== HOW TO COMPLETE THIS TASK ==
Examine each line of the data, and copy the ones containing "github".

== MATERIAL FOR THIS TASK ==
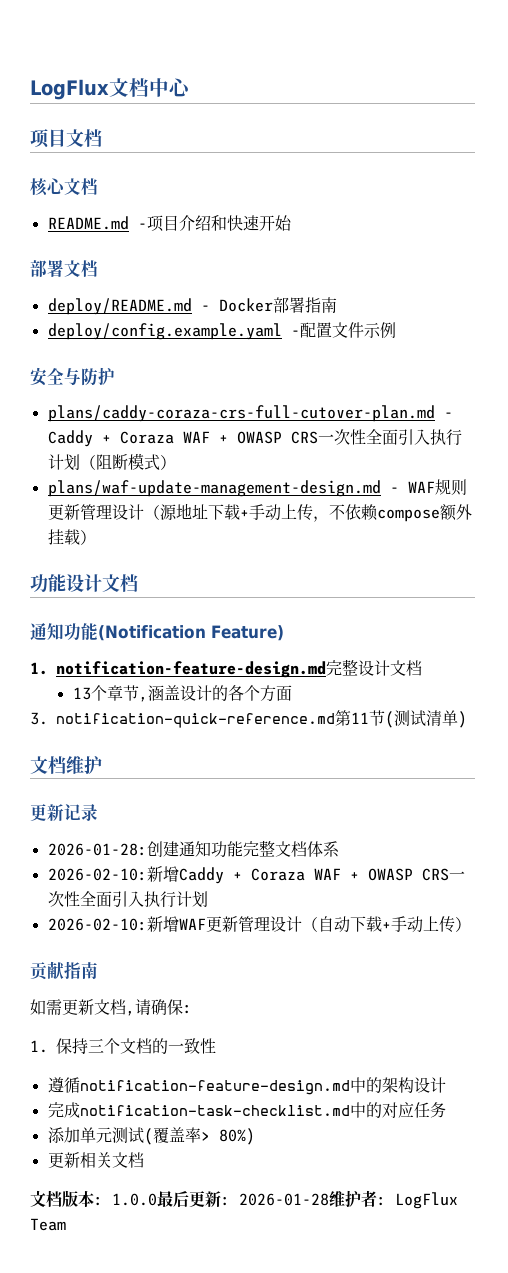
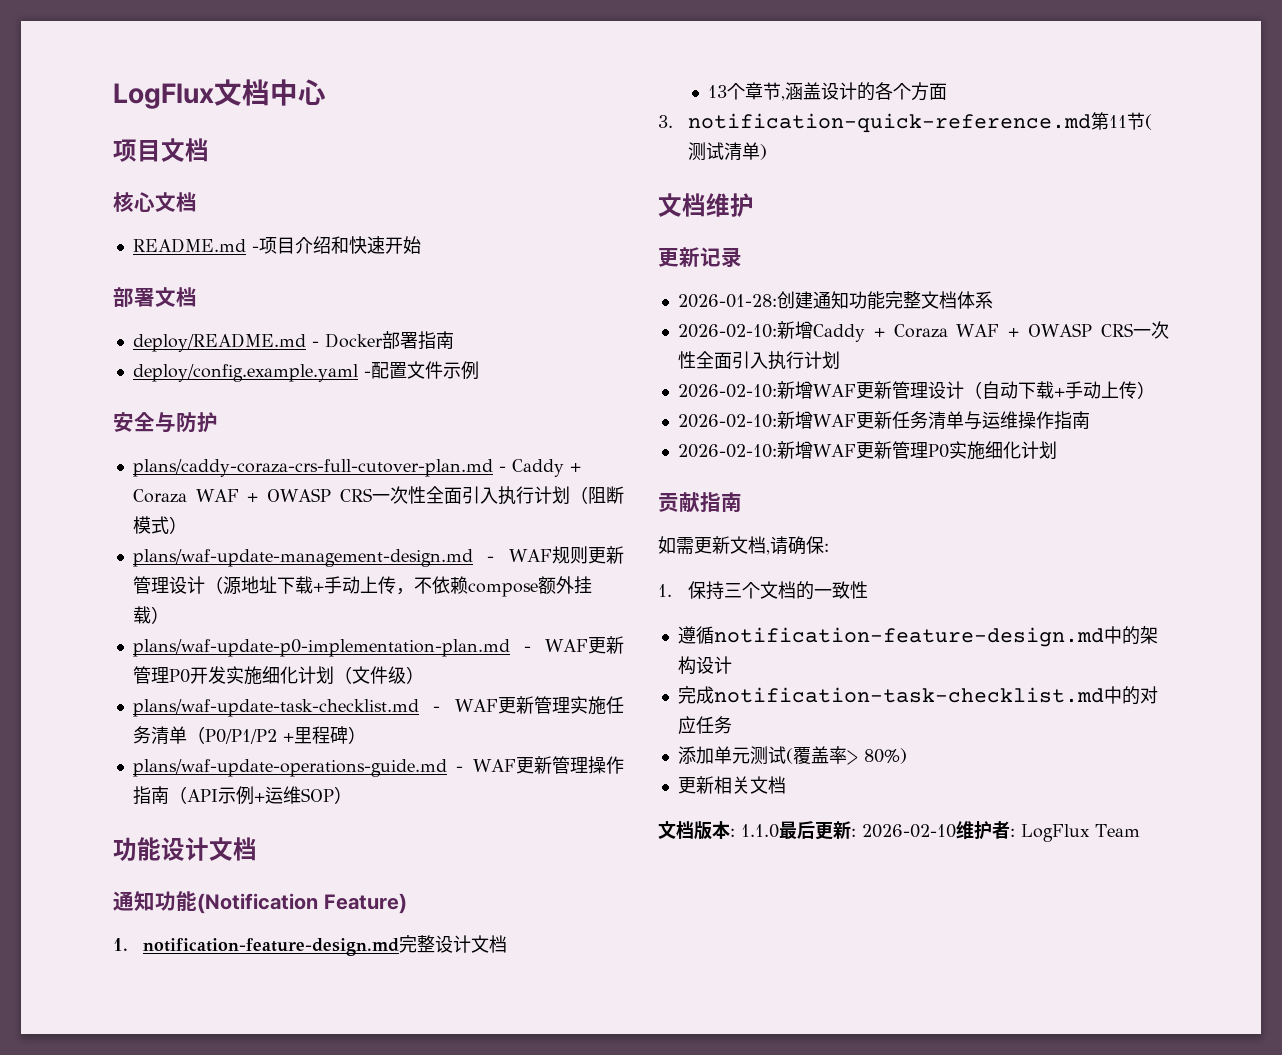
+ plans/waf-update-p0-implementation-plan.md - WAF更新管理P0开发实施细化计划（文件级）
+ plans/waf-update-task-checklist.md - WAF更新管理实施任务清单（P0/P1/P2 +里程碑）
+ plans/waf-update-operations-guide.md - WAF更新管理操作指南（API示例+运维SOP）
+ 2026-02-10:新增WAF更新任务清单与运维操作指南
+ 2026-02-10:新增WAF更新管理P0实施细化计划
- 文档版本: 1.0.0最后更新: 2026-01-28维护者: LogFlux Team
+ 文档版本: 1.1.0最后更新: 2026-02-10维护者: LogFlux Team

* * *

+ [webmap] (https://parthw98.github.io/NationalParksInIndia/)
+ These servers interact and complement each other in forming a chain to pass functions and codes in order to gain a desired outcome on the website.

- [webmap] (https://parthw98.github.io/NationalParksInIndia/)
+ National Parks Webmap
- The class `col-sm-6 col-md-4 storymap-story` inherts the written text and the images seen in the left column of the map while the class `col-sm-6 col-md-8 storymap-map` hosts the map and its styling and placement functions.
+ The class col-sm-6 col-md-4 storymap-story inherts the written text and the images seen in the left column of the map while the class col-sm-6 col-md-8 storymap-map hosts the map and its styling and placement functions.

--

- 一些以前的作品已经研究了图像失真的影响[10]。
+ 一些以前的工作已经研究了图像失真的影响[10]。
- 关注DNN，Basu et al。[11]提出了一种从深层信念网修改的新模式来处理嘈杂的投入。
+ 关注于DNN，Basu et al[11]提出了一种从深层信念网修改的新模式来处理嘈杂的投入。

== TASK ANSWER ==
+ [webmap] (https://parthw98.github.io/NationalParksInIndia/)
- [webmap] (https://parthw98.github.io/NationalParksInIndia/)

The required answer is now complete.